Neither player has any aggressively posted pieces on the kingside. There are also no weaknesses on either side to attack, this tells us that kingside attacks shouldnt be considered for either side.
Both sides have solid central positions, so active play there is doubtful.
White's bishop, which happens to be a 'Good Bishop' since his central pawns are on the opposite color and thus dont block it, is less active than black's counterpart.
What can be done to activate white's bishop?
Neither side has any clear weaknesses to attack. This is the key idea in the position! How can white create targets in the enemy camp?
White should be asking himself the following questions 1) How can I make my bishop stronger? 2) How can I get both of my rooks in the game? 3) How can I initiate queenside play? 4) How can I create weakness in blacks queenside fortess? 5) How can i get my knights into the action?
Answer: 1. a4!
The only correct decision. Suddenly White is challenging Black for queenside space. He is hitting the black b-pawn and by doing so, turns his bishop into an active piece. Also the rook on a1, which seemed so useless a moment ago, shows that it is beautifully placed on its original square.

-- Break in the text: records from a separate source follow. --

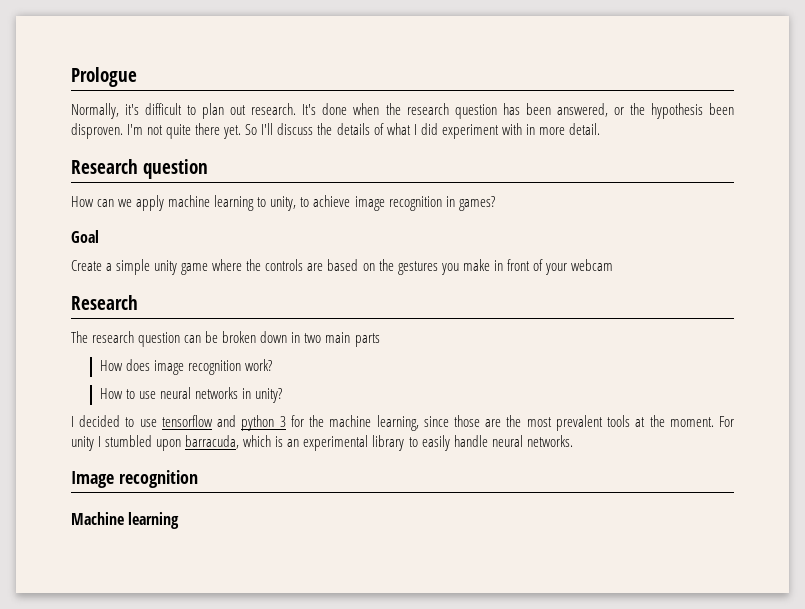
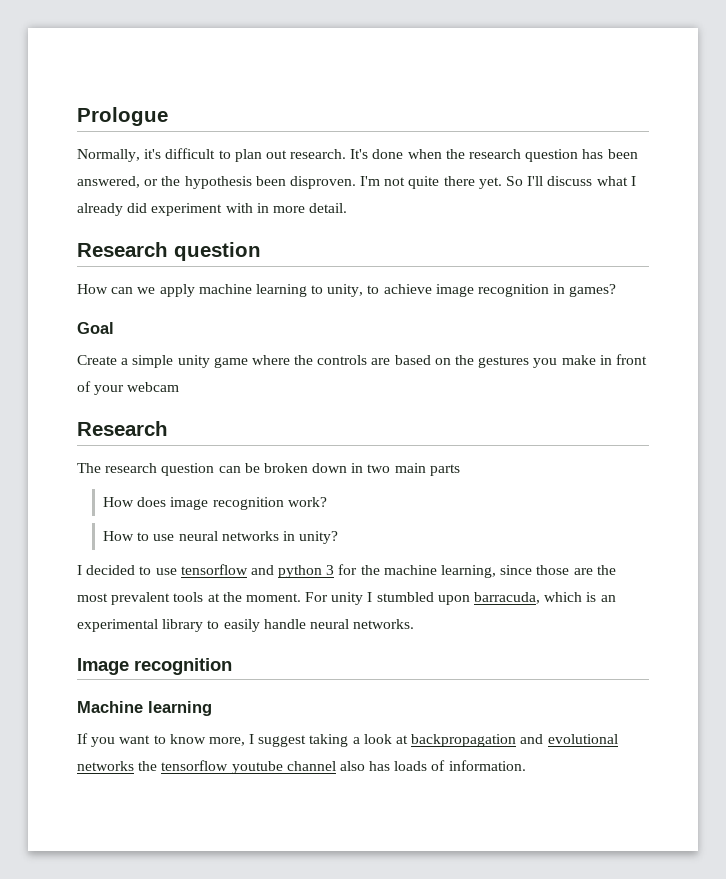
[317,123,384,135] the details of -> (593, 181) none
(417, 129) none -> [77,203,123,216] already
(180, 520) none -> [77,733,618,747] [77,760,526,774] // If you want to know more, I suggest taking a look at backpropagation and evolutional networks the tensorflow youtube channel also has loads of information.

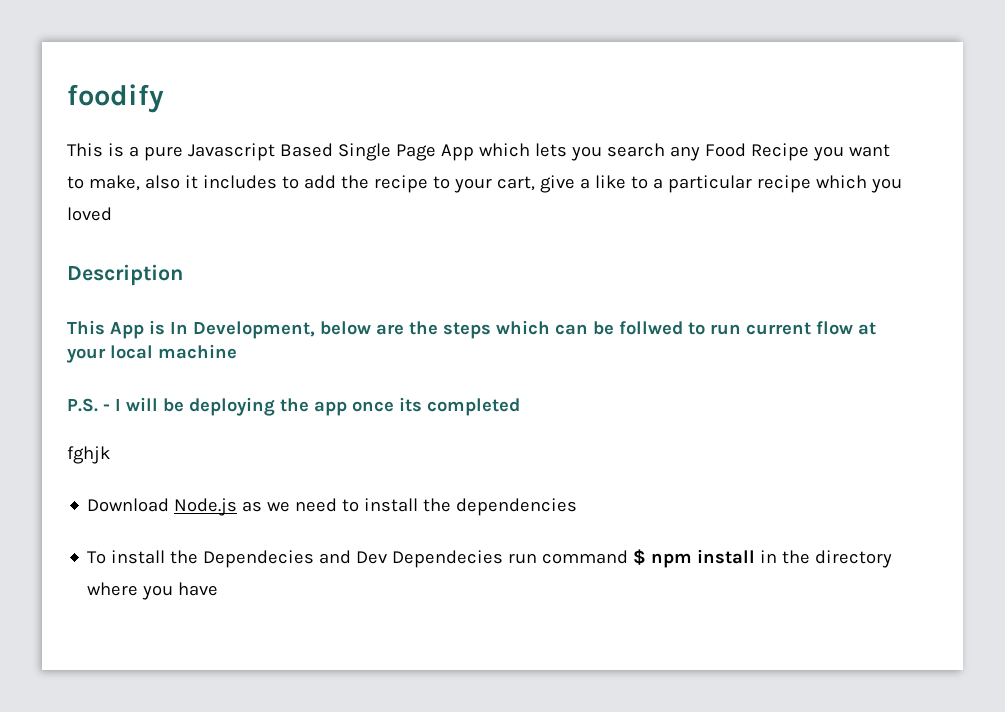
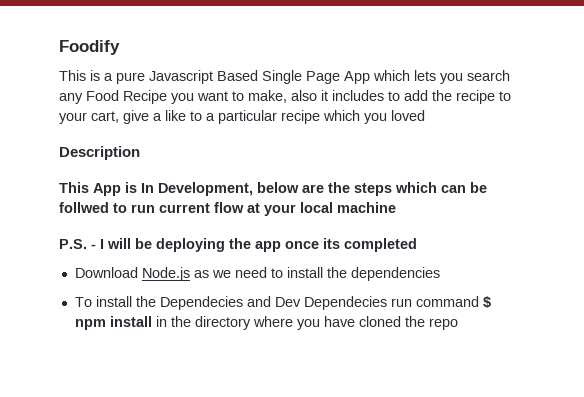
[67,84,164,113] foodify -> [59,40,120,55] Foodify
[67,446,110,464] // fghjk -> (417, 245) none
(219, 589) none -> [358,316,458,330] cloned the repo

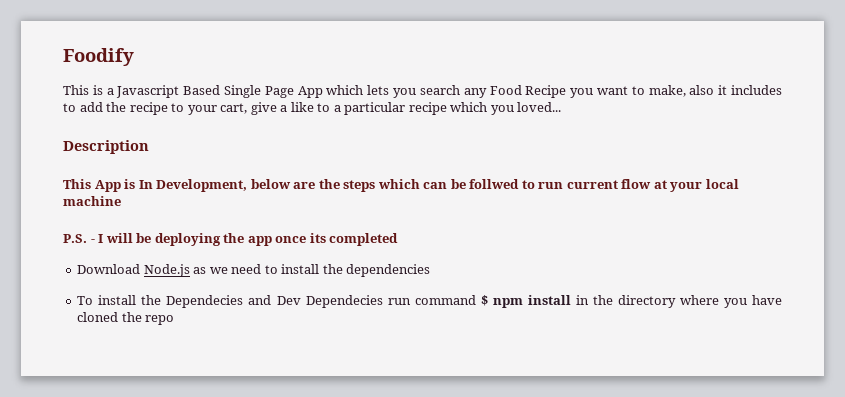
[116,72,145,84] pure -> (114, 91) none
[391,110,425,121] loved -> [517,102,562,112] loved...

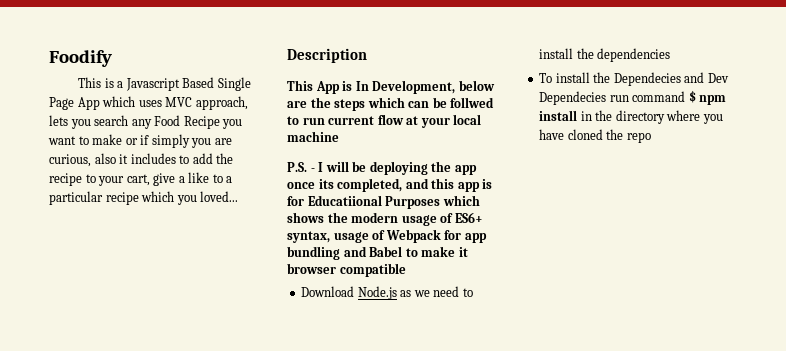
(364, 90) none -> [138,96,248,110] uses MVC approach,
[648,85,686,97] make, -> [92,134,232,148] [49,154,91,167] make or if simply you are curious,
[329,233,399,246] completed -> [337,178,493,192] [287,195,480,209] [287,212,483,226] [287,229,487,243] [287,246,468,260] [287,263,406,277] completed, and this app is for Educatiional Purposes which shows the modern usage of ES6+ syntax, usage of Webpack for app bundling and Babel to make it browser compatible

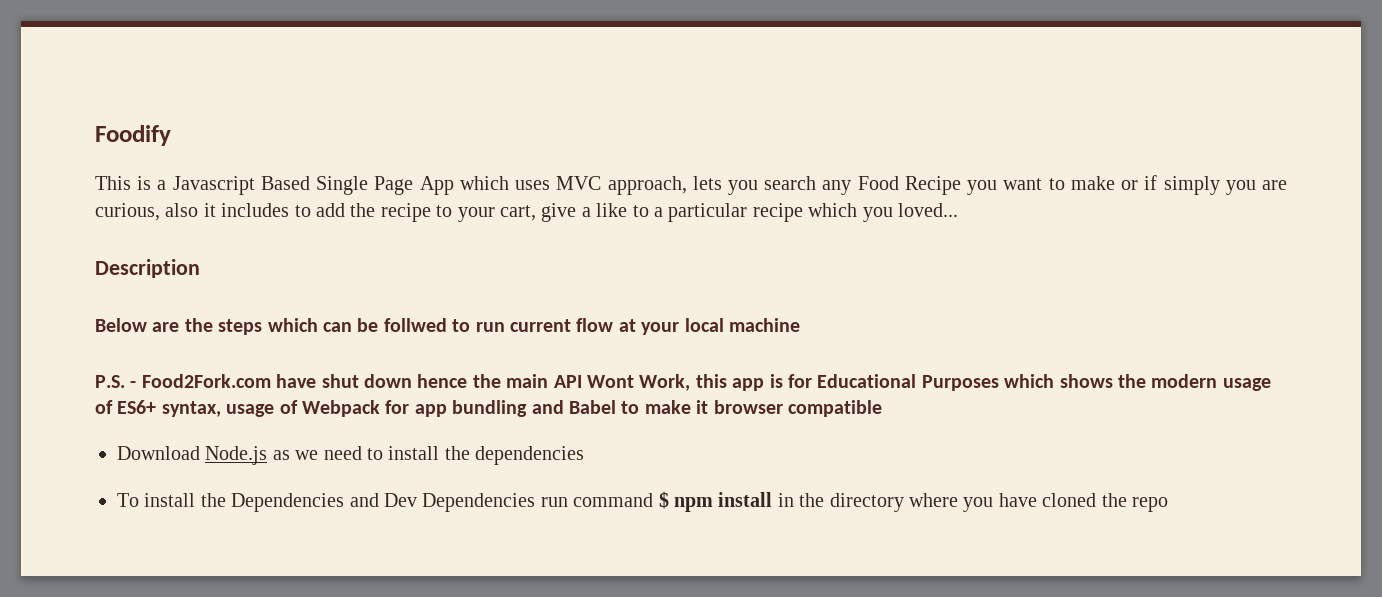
[287,80,495,94] This App is In Development, below -> [95,318,147,332] Below
[318,161,477,175] [287,178,429,192] I will be deploying the app once its completed, and -> [141,374,691,391] Food2Fork.com have shut down hence the main API Wont Work,
[307,195,382,206] Educatiional -> [817,374,917,388] Educational
[613,72,681,86] Dependecies -> [231,493,345,512] Dependencies
[539,91,607,105] Dependecies -> [422,493,536,512] Dependencies

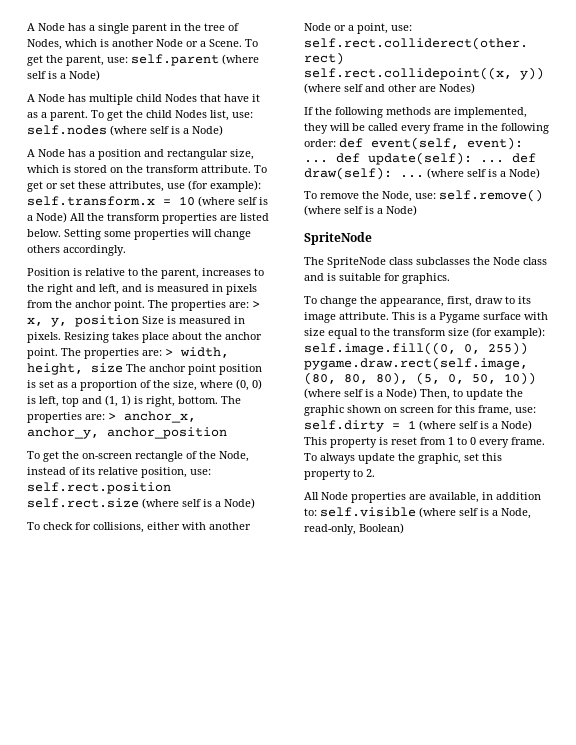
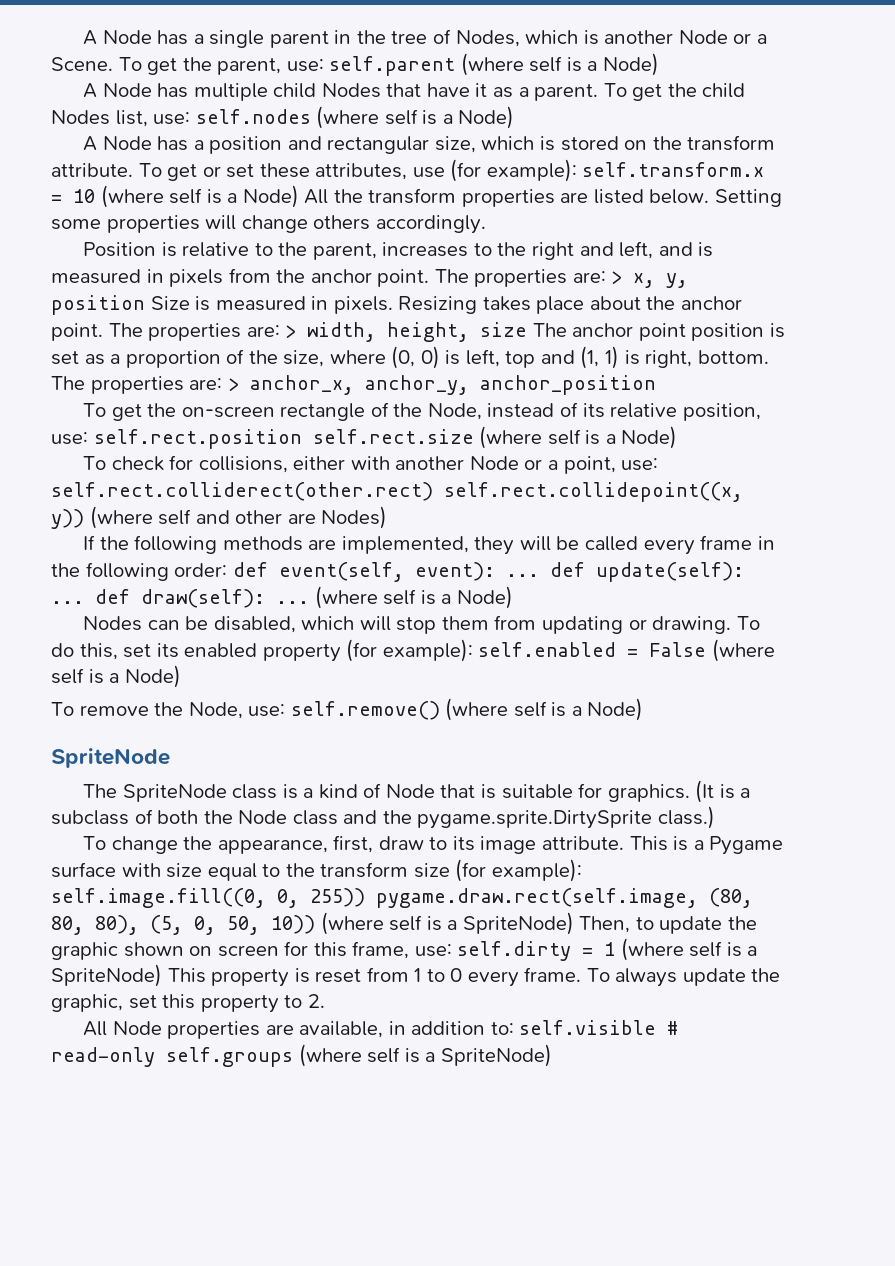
(540, 173) none -> [83,615,760,634] [51,639,775,662] [51,665,181,688] // Nodes can be disabled, which will stop them from updating or drawing. To do this, set its enabled property (for example): self.enabled = False (where self is a Node)
[416,257,547,265] [304,273,450,284] subclasses the Node class and is suitable for graphics. -> [282,780,751,803] [51,806,715,829] is a kind of Node that is suitable for graphics. (It is a subclass of both the Node class and the pygame.sprite.DirtySprite class.)
[386,388,417,399] Node) -> [462,912,574,935] SpriteNode)
[501,420,532,431] Node) -> [51,964,162,987] SpriteNode)
[419,507,531,519] [304,523,404,535] (where self is a Node, read-only, Boolean) -> [667,1021,679,1035] [51,1044,552,1067] # read-only self.groups (where self is a SpriteNode)

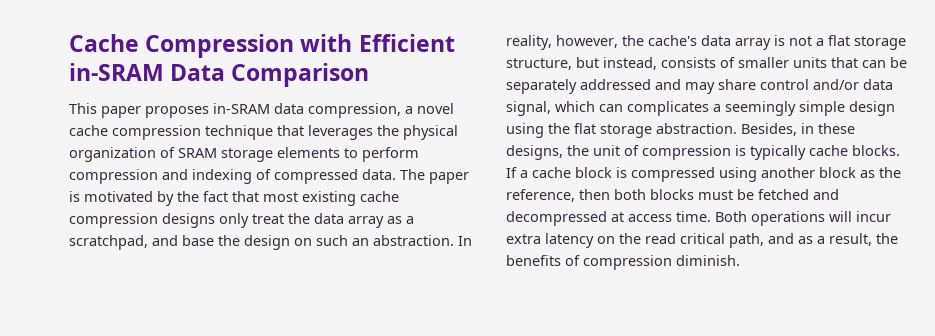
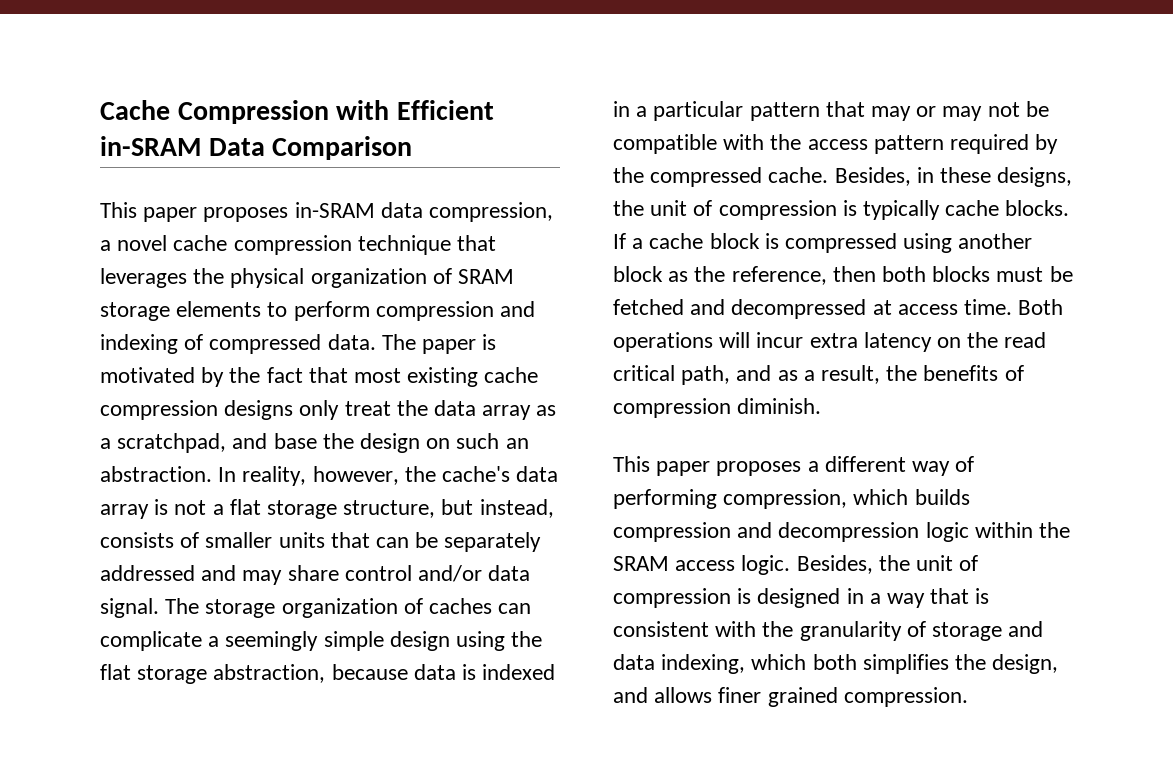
[506,101,709,116] signal, which can complicates -> [100,598,532,618] [100,631,202,651] signal. The storage organization of caches can complicate
[656,123,737,134] abstraction. -> [213,664,556,683] [613,101,1049,121] [613,134,1059,154] [613,167,829,187] abstraction, because data is indexed in a particular pattern that may or may not be compatible with the access pattern required by the compressed cache.
(740, 260) none -> [613,456,975,476] [613,489,970,509] [613,522,1071,542] [613,555,979,575] [613,588,990,608] [613,621,1044,641] [613,654,1059,674] [613,687,968,707] // This paper proposes a different way of performing compression, which builds compression and decompression logic within the SRAM access logic. Besides, the unit of compression is designed in a way that is consistent with the granularity of storage and data indexing, which both simplifies the design, and allows finer grained compression.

The position and the analysis are taken from one of Jeremy Silman's books. I hope that you understand how simple planning can be
You have made a plan and all is going well. Now, it is time to make the move or is it? At this stage, many players play the first move that comes to their mind. It might not be a losing move, or even a good move, but there might be a better move than that! You must make a list of all the moves that fit your plan. These are known as Candidate Moves. How else would you find the best move if you played the first move that comes to your mind instead of having a bunch of moves to analyze?
Calculation and Analysis
Once you've made a list of the Candidate Moves, you have to analyze each move and calculate all the possible variations by anticipating your opponents moves. This is the toughest part of finding the best move and this is what distinguishes Masters from Advanced players.This is a topic that can't be explained in a few sentences and might even need more than a blog! @Aknight2love was the person who brought my attention to this topic and I really thank him for that. Kotov's Think like a Grandmaster
explains this topic very well.
So Friends, That's all I wanted to make you aware of in this blog. Before we go, I would like to let you know that there is major topic that I haven't covered in this blog as it needs a separate blog or more! Any guesses? Well, post them in the comments. Good bye and take care.